Senate Finance Committee Chairman Max Baucus, D-Mont., said at a hearing the number of fraudulent returns are “unacceptable” and that “identity theft is a serious problem growing at epidemic proportions.”
According to the IRS, tax-related identity theft jumped a staggering 650 percent between 2008 and 2012.
“The IRS is falling woefully short,” said ranking member Orrin Hatch, R–Utah, who referenced slow response times and rude behavior from employees fielding telephone calls.
IRS representatives blamed part of the problem on sequestration. Nina Olson, National Taxpayer Advocate for the IRS, argued that the recent budget cuts have impaired the IRS’s ability to serve taxpayers and catch fraud.
The IRS saw more than $600 million in reductions, “which the IRS is struggling to absorb,” Olson said at the hearing.
Sen. Bill Nelson.

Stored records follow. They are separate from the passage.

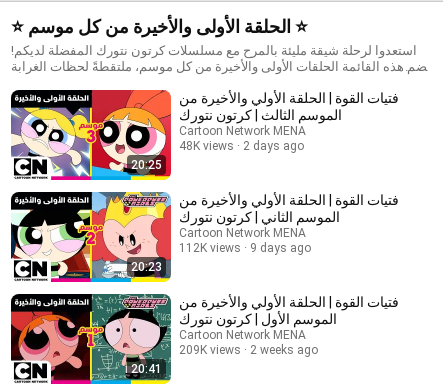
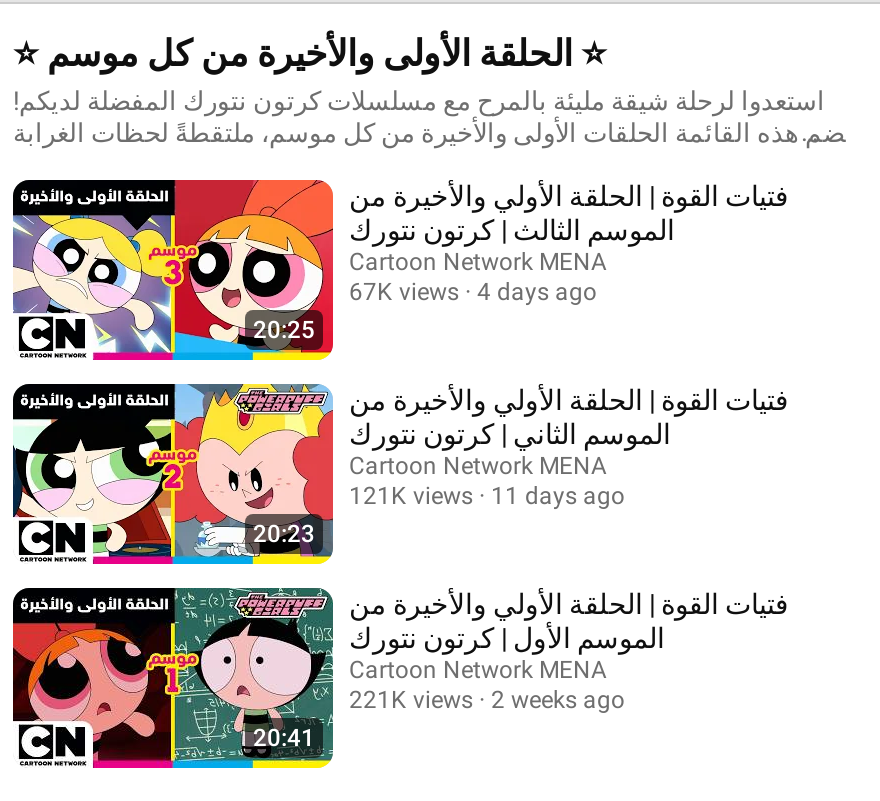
- 48K views
+ 67K views

- 2 days ago
+ 4 days ago

- 112K views
+ 121K views

- 9 days ago
+ 11 days ago

- 209K views 2 weeks ago
+ 221K views 2 weeks ago
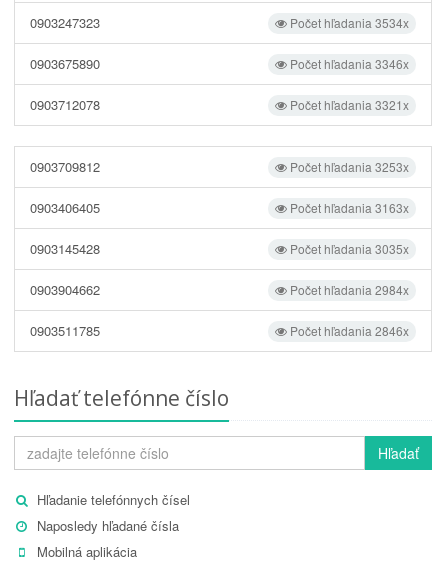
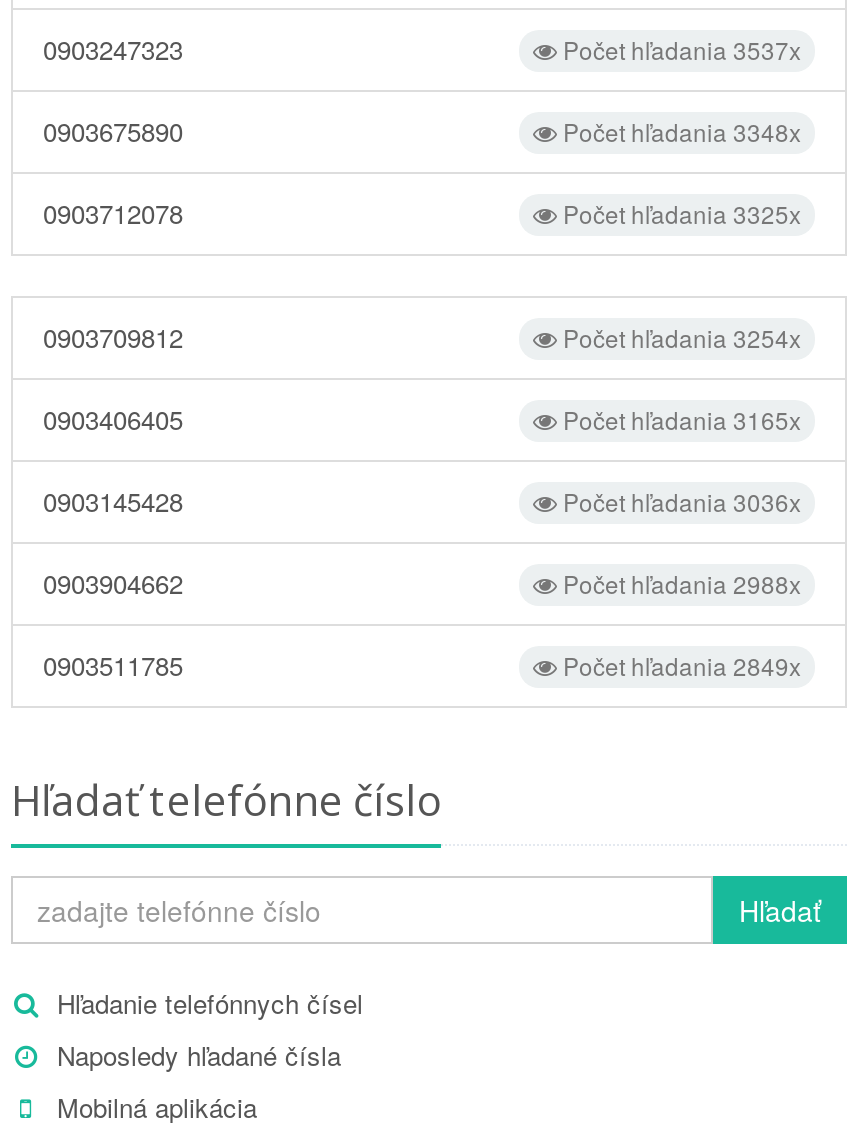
- Počet hľadania 3534x
+ Počet hľadania 3537x

- Počet hľadania 3346x
+ Počet hľadania 3348x

- Počet hľadania 3321x
+ Počet hľadania 3325x

- Počet hľadania 3253x
+ Počet hľadania 3254x

- Počet hľadania 3163x
+ Počet hľadania 3165x

- Počet hľadania 3035x
+ Počet hľadania 3036x

- Počet hľadania 2984x
+ Počet hľadania 2988x

- Počet hľadania 2846x
+ Počet hľadania 2849x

D-Fla., took this opportunity to make a passionate plea to move along a tax fraud bill, which he has championed for two years, that would aim to eliminate the more than 1.8 million incidents of identity theft and fraudulent refunds in the last year alone.
The proposed Identity Theft and Tax Fraud Prevention Act of 2013 would compel the IRS to act more quickly and limit access to death records and social security numbers.
Steve Miller, the IRS’ acting commissioner, pledged to cut the response time to identify and correct fraud cases to 90 days, down from 180 days, by the end of the calendar year.
“We are closing more [fraud cases] than we are getting in and that is key,” Miller said.
Still, several committee members called for tighter controls of the so-called Death Master File -- a database of recently deceased citizens and their social security numbers that has been made available to the public since 1980. Data from these files is sometimes used to collect on tax returns using the identities of recently deceased Americans.
“It’s like shooting fish in a barrel,” Nelson said. “You’ve got the numbers right there for someone to file a return.”
Marianna LaCanfora of the Social Security Administration proposed delaying the release of information to the public for three years, significantly reducing the ability of criminals to use such information to commit fraud.
Only private entities that the Social Security Administration certifies as having “a legitimate need for the information” would be able to receive it, LaCanfora testified.
But Miller acknowledged that it still might not be enough. “There is some leakage,” he said, acknowledging that some criminals are also able to collect the same information from funeral homes and hospitals. “We don’t have the authority nor the capability to police the use of Social [Security numbers]. All we can do is try to educate.”